Lt Kelly Flinn, the fallen star of the US air force charged with adultery and disobeying orders, will not have to face a court martial, the air force secretary ruled yesterday. But neither will she be given the honourable discharge she had sought.

The compromise allows 26-year-old Ms Flinn, who qualified with distinction to become America's first female pilot of B-52 bombers, to withdraw gracefully from the air force - or as gracefully as she can, given that the sordid details of her inglorious love life have been splashed all over the US media for the past three weeks. It is not clear whether she will be able to fly again, even commercially, as she needs air force permission.

The outcome, "a general discharge in lieu of trial", is a partial vindication of the pilot and her decision to go public. It is a face-saving solution for the air force because it avoids setting a precedent and leaves Ms Flinn's integrity contested. The air force also avoids a juggernaut of a court case that threatened to bring the service into disrepute.

But the case also looks likely to precipitate a thorough review of procedures. The air force secretary, Sheila Widnall, said pointedly that there was a need for "a firm, just and equitable disciplinary system in the air force".
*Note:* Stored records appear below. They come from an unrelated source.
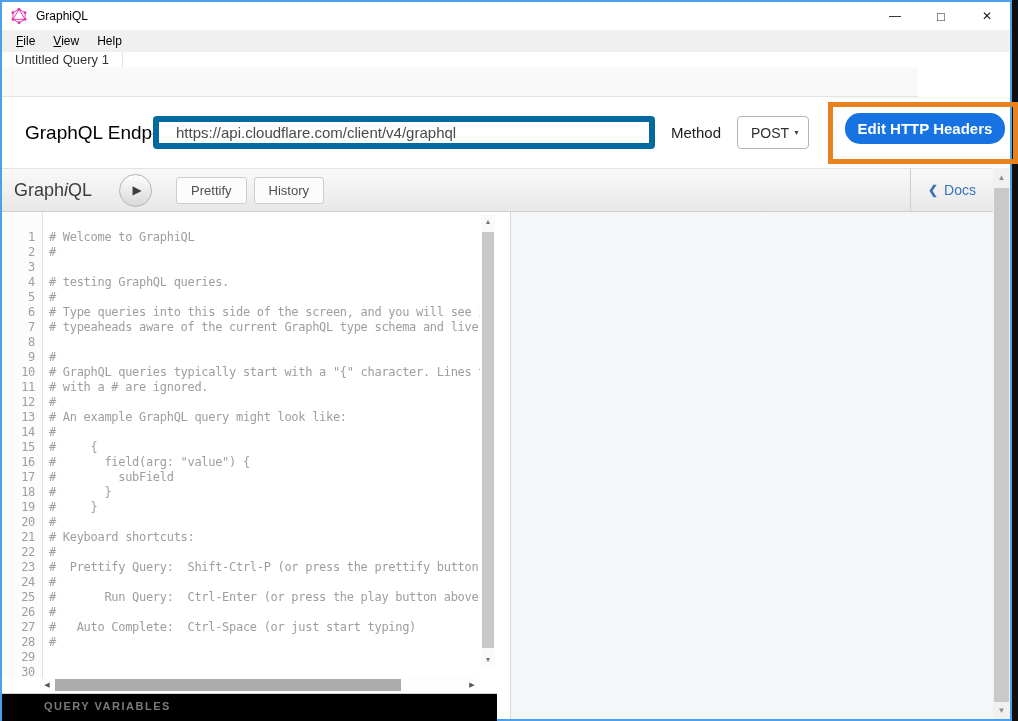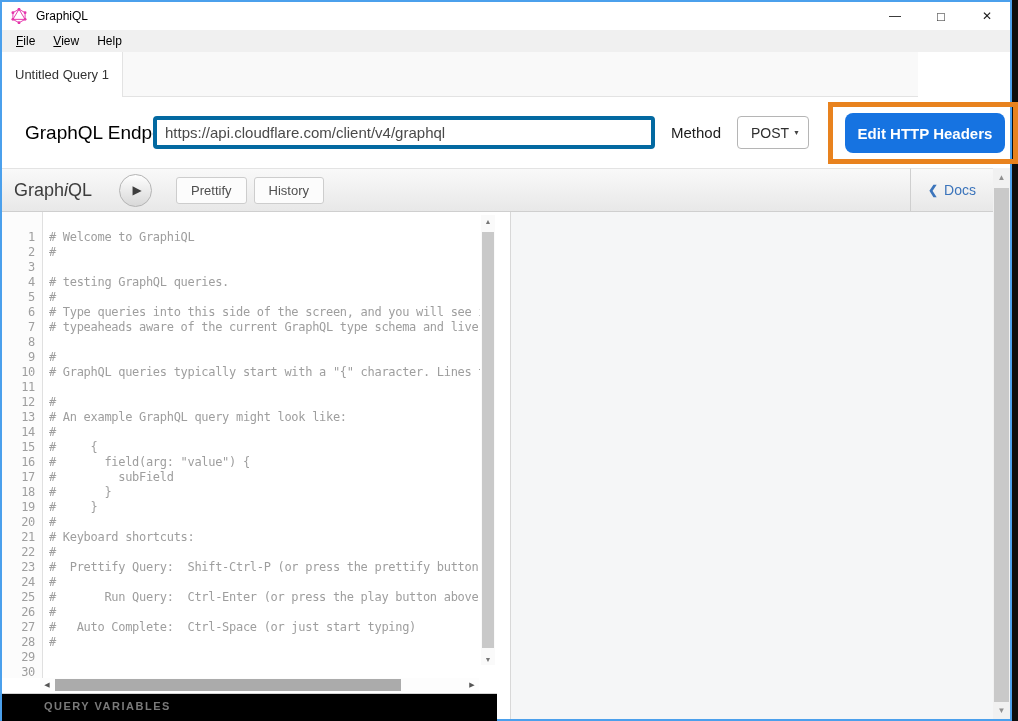--- a/index.html
+++ b/index.html
@@ -23,41 +23,41 @@
             font-size:12px; color:#1a1a1a; cursor:default; }
   .tb-btn.max { font-size:13px; }
 
   
   .menubar { position:absolute; left:0; top:28px; width:1008px; height:22px; background:#f0f0f0;
              display:flex; align-items:center; padding-left:5px; }
   .menu-item { display:inline-block; font-size:12px; color:#000; padding:0 9px; line-height:22px; }
   .menu-item.ak::first-letter { text-decoration:underline; }
 
   
-  .tabstrip { position:absolute; left:0; top:50px; width:916px; height:45px; display:flex; }
+  .tabstrip { position:absolute; left:0; top:50px; width:916px; height:45px; display:flex;flex-direction:column; }
   .tab { width:121px; background:#fff; border-right:1px solid #e3e3e3; display:flex;
          align-items:center; padding-left:13px; font-size:13px; color:#333; }
   .tab-fill { flex:1; background:#f9f9f9; border-bottom:1px solid #e3e3e3; }
 
   
   .endpoint-row { position:absolute; left:0; top:95px; width:1008px; height:71px; background:#fff; }
   .ep-label { position:absolute; left:23px; top:0; height:71px; display:flex; align-items:center;
               font-size:19px; color:#000000; }
   .ep-input { position:absolute; left:151px; top:19px; width:502px; height:33px;
-              border:4px solid #0369a1; border-radius:4px; padding:0 8px; font-size:15px;
+              border:6px solid #0369a1; border-radius:4px; padding:0 17px; font-size:15px;
               color:#4a4a4a; font-family:"Liberation Sans", sans-serif; background:#fff; outline:none; }
   .method-label { position:absolute; left:669px; top:0; height:71px; display:flex; align-items:center;
                   font-size:15px; color:#1c1c1c;text-align:right; }
   .method-select { position:absolute; left:735px; top:19px; width:72px; height:33px;
                    border:1px solid #b5b5b5; border-radius:4px; background:#fff;
                    display:flex; align-items:center; cursor:default; }
   .method-value { font-size:14px; color:#2f2f2f; margin-left:13px; }
   .method-caret { font-size:7px; color:#444; margin-left:auto; margin-right:8px; }
-  .headers-btn { position:absolute; left:843px; top:16px; width:160px; height:40px;
-                 background:#1673E1; border:none; border-radius:8px; color:#fff;
+  .headers-btn { position:absolute; left:843px; top:16px; width:160px; height:31px;
+                 background:#1673E1; border:none; border-radius:15px; color:#fff;
                  font-size:15px; font-weight:600; font-family:"Liberation Sans", sans-serif; cursor:pointer; }
 
   
   .annotation-box { position:absolute; left:828px; top:102px; width:190px; height:62px;
                     border:5px solid #E8821E; pointer-events:none; z-index:30; }
 
   
   .gql-toolbar { position:absolute; left:0; top:166px; width:908px; height:44px;
                  background:linear-gradient(#f9f9f9,#e8e8e8);
                  border-top:1px solid #e3e3e3; border-bottom:1px solid #cfcfcf;
@@ -227,20 +227,21 @@
             <div class="line">
               <span class="ln">9</span>
               <span class="code">#</span>
             </div>
             <div class="line">
               <span class="ln">10</span>
               <span class="code"># GraphQL queries typically start with a "{" character. Lines that starts</span>
             </div>
             <div class="line">
               <span class="ln">11</span>
+              <span class="code"># with a # are ignored.</span>
             </div>
             <div class="line">
               <span class="ln">12</span>
               <span class="code">#</span>
             </div>
             <div class="line">
               <span class="ln">13</span>
               <span class="code"># An example GraphQL query might look like:</span>
             </div>
             <div class="line">

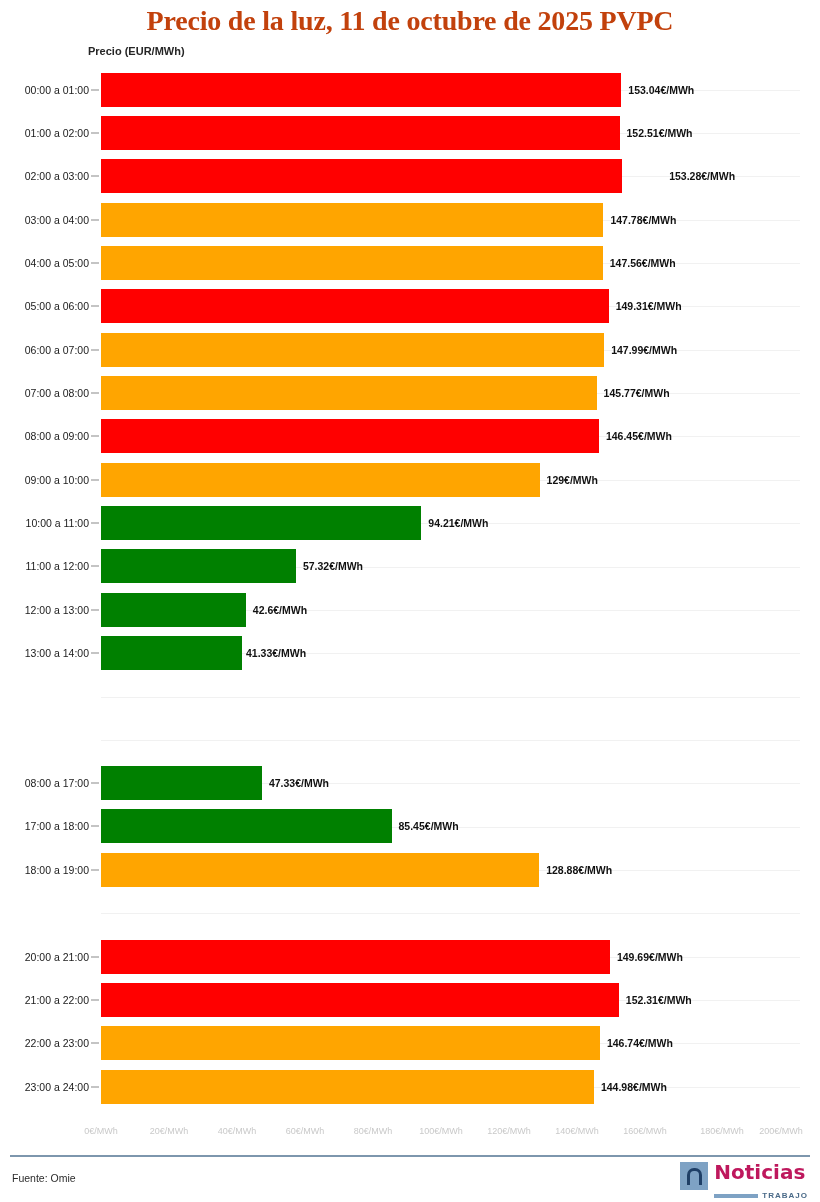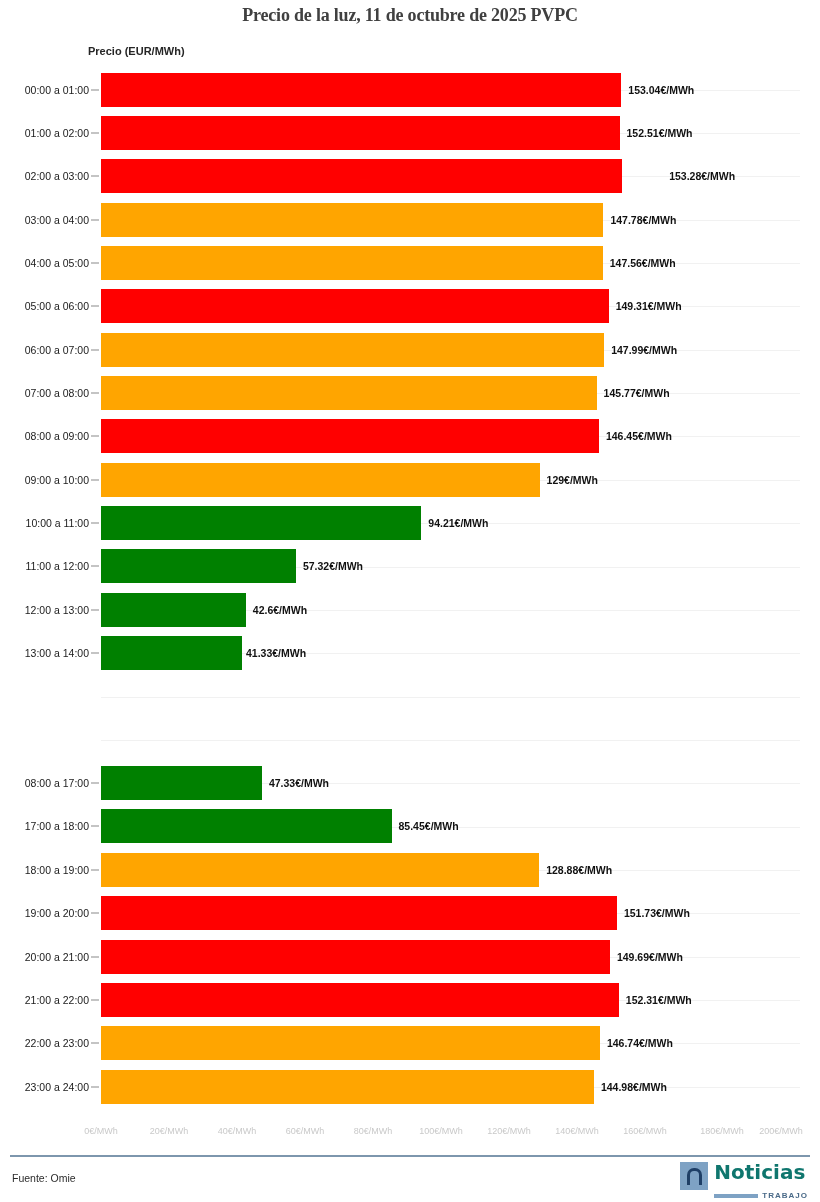--- a/index.html
+++ b/index.html
@@ -4,21 +4,21 @@
 <style>
   html,body{margin:0;padding:0;}
   body{
     width:820px;height:1202px;background:#ffffff;
     font-family:"Liberation Sans",sans-serif;
     color:#222;overflow:hidden;position:relative;
   }
   #chart-title{
     position:absolute;left:0;top:5px;width:820px;text-align:center;
     font-family:"Liberation Serif",serif;
-    font-size:18px;font-weight:bold;color:#404040;letter-spacing:-0.2px;
+    font-size:28px;font-weight:bold;color:#c2410c;letter-spacing:-0.2px;
   }
   #axis-caption{
     position:absolute;left:88px;top:45px;
     font-size:11px;font-weight:bold;color:#262626;
   }
   #plot{
     position:absolute;left:0;top:0;width:739px;height:1120px;
   }
   .gridline{
     position:absolute;left:101px;width:699px;height:1px;
@@ -65,21 +65,21 @@
     flex:0 0 auto;
   }
   #brand-mark .glyph{
     width:15px;height:17px;border:3px solid #1f3f66;border-bottom:none;
     border-top-left-radius:7px;border-top-right-radius:7px;
     box-sizing:border-box;
   }
   #brand-text{display:flex;flex-direction:column;line-height:1;}
   #brand-name{
     font-family:"DejaVu Sans",sans-serif;
-    font-size:20px;font-weight:bold;color:#0f766e;letter-spacing:0px;
+    font-size:20px;font-weight:bold;color:#be185d;letter-spacing:0px;
   }
   #brand-sub-wrap{
     display:flex;align-items:center;gap:4px;margin-top:10px;
   }
   #brand-sub-rule{width:44px;height:4px;background:#7ea2c4;}
   #brand-sub{
     font-size:8px;font-weight:bold;color:#4a6a88;letter-spacing:1px;
   }
 </style>
 </head>
@@ -204,26 +204,20 @@
       <div class="bar-value" style="left: 398.53px;">85.45€/MWh</div>
     </div>
     <div class="gridline" style="top: 869.975px;"></div>
     <div class="row" style="top: 848.3px;">
       <div class="cat-label">18:00 a 19:00</div>
       <div class="tick-dash"></div>
       <div class="bar" style="width: 438.192px; background: rgb(255, 165, 0);"></div>
       <div class="bar-value" style="left: 546.192px;">128.88€/MWh</div>
     </div>
     <div class="gridline" style="top: 913.325px;"></div>
-    <div class="row" style="top: 891.65px;">
-      <div class="cat-label">19:00 a 20:00</div>
-      <div class="tick-dash"></div>
-      <div class="bar" style="width: 515.882px; background: rgb(255, 0, 0);"></div>
-      <div class="bar-value" style="left: 623.882px;">151.73€/MWh</div>
-    </div>
     <div class="gridline" style="top: 956.675px;"></div>
     <div class="row" style="top: 935px;">
       <div class="cat-label">20:00 a 21:00</div>
       <div class="tick-dash"></div>
       <div class="bar" style="width: 508.946px; background: rgb(255, 0, 0);"></div>
       <div class="bar-value" style="left: 616.946px;">149.69€/MWh</div>
     </div>
     <div class="gridline" style="top: 1000.02px;"></div>
     <div class="row" style="top: 978.35px;">
       <div class="cat-label">21:00 a 22:00</div>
The approaching court martial had unleashed a swirling national controversy that caught politicians, the military and the American public in its wake.

Such unlikely figures as the Republican Senate majority leader, Trent Lott, had told the air force to "get real"over sexual relations in the military and said Ms Flinn had been "grievously abused".

At the Minot air force base in North Dakota, where she had been awaiting the decision on her fate, Ms Flinn had received hundreds of bouquets and letters of support. She also received huge support in the press.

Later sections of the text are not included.